Retinotopic maps in the superior colliculus of ephrin-A2/A3/A5 triple KOs. A, Full screen elevation map of an ephrin-A triple KO. B, Full screen azimuth map of the same mouse. The black contour circles the region activated in the elevation map (40% of peak response). Note the discontinuous and patchy map. C1–C3, Maps of response magnitude to spatially restricted stimuli of the same mouse. Note the patchy patterns of activation, which correlates closely to the corresponding color in the full-screen azimuth map in B. Asterisks mark the same threes points of SC in B and C to help the comparisons. D, Additional examples of full-screen azimuth maps of ephrin-A triple KOs.

Figure 4.

Retinotopic maps in the superior colliculus of ephrin-A mutants. A1, A2, Elevation (A1) and azimuth (A2) maps of an ephrin-A2^−/−A3^−/−A5^+/− mouse. The black contour circles the region activated in the elevation map (40% of peak response).

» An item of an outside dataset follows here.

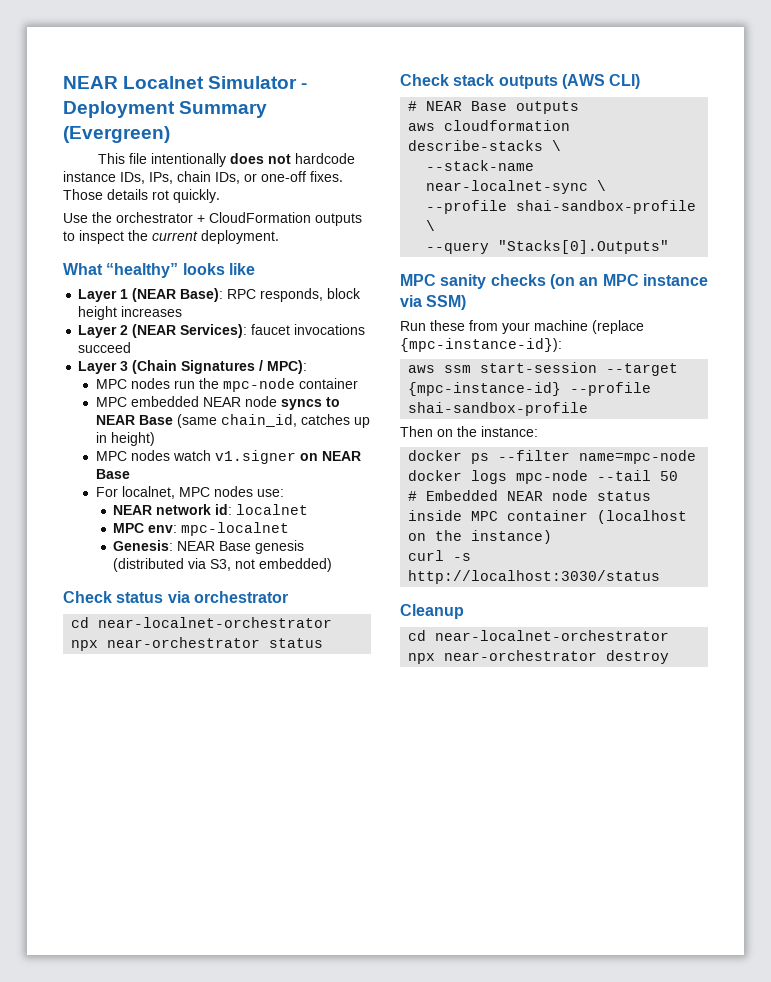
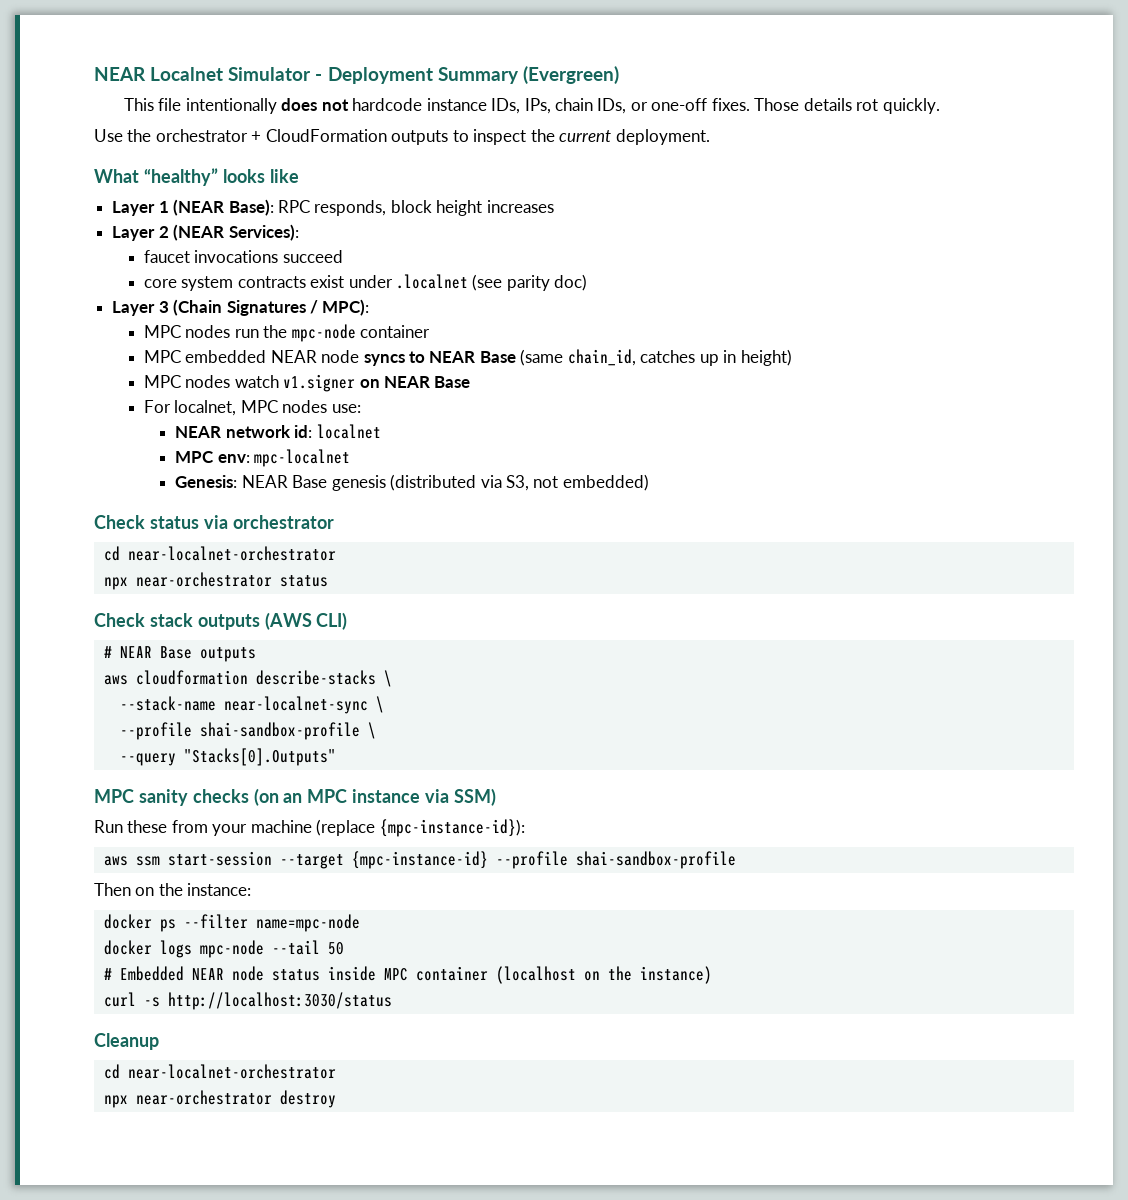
- Layer 2 (NEAR Services): faucet invocations succeed
+ Layer 2 (NEAR Services):
+ faucet invocations succeed
+ core system contracts exist under .localnet (see parity doc)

B1, B2, Elevation (B1) and azimuth (B2) maps of an ephrin-A2^−/−A3^+/−A5^−/− mouse. C1, C2, Plots of azimuthal location along 0° elevation line of ephrin-A2A3A5 compound heterozygotes (C1) and triple KOs (C2).

Figure 5.

Modeling map formation in the presence and absence of ephrin-As. The SC is represented by a 100 × 100 matrix, which are the termination sites for RGC axons. The formation of retinotopic map in SC depends on two components: graded guidance cues and activity-dependent refinement. A1, A2, Resulted maps with these two components, with the color codes of retinal positions shown at the top. B1, B2, Removal of guidance cues along the azimuth axis results in discontinuous, patchy maps along this axis (B1), while leaving the elevation axis (B2) mostly normal. C1, C2, Modeled maps in the absence of activity-dependent refinement process.

Figure 6.

Retinotopic maps in the superior colliculus of ephrin-A2/A5-β2 combination KO. A, Elevation map of an ephrin-A2^−/−A5^−/−ß2^−/− mouse. Both maps of retinotopy and response magnitude are shown. B, Azimuth map of the same mouse. The black contour circles the region activated in the elevation map (40% of peak response). Note the lack of retinotopic progression in the SC. C, Response to a spatially restricted stimulus, shown to the left. D, E, Map scatter of elevation (D) and azimuth (E) maps of different genotypes.

Figure 7.

Comparison of azimuth maps in the superior colliculus and visual cortex. A1, A2, Azimuth maps in the SC (A1) and visual cortex (A2) of a WT mouse. The black contour circles the region activated in the elevation map (40% of peak response). B1, B2, Azimuth maps of an ephrin-A2/A3/A5 triple KO. Note that the SC map (B1) is patchy, and the V1 map (B2) is not, but blurred. C1–D2, Azimuth maps of a β2 KO (C) and an ephrin-A2/A5-β2 combination KO (D).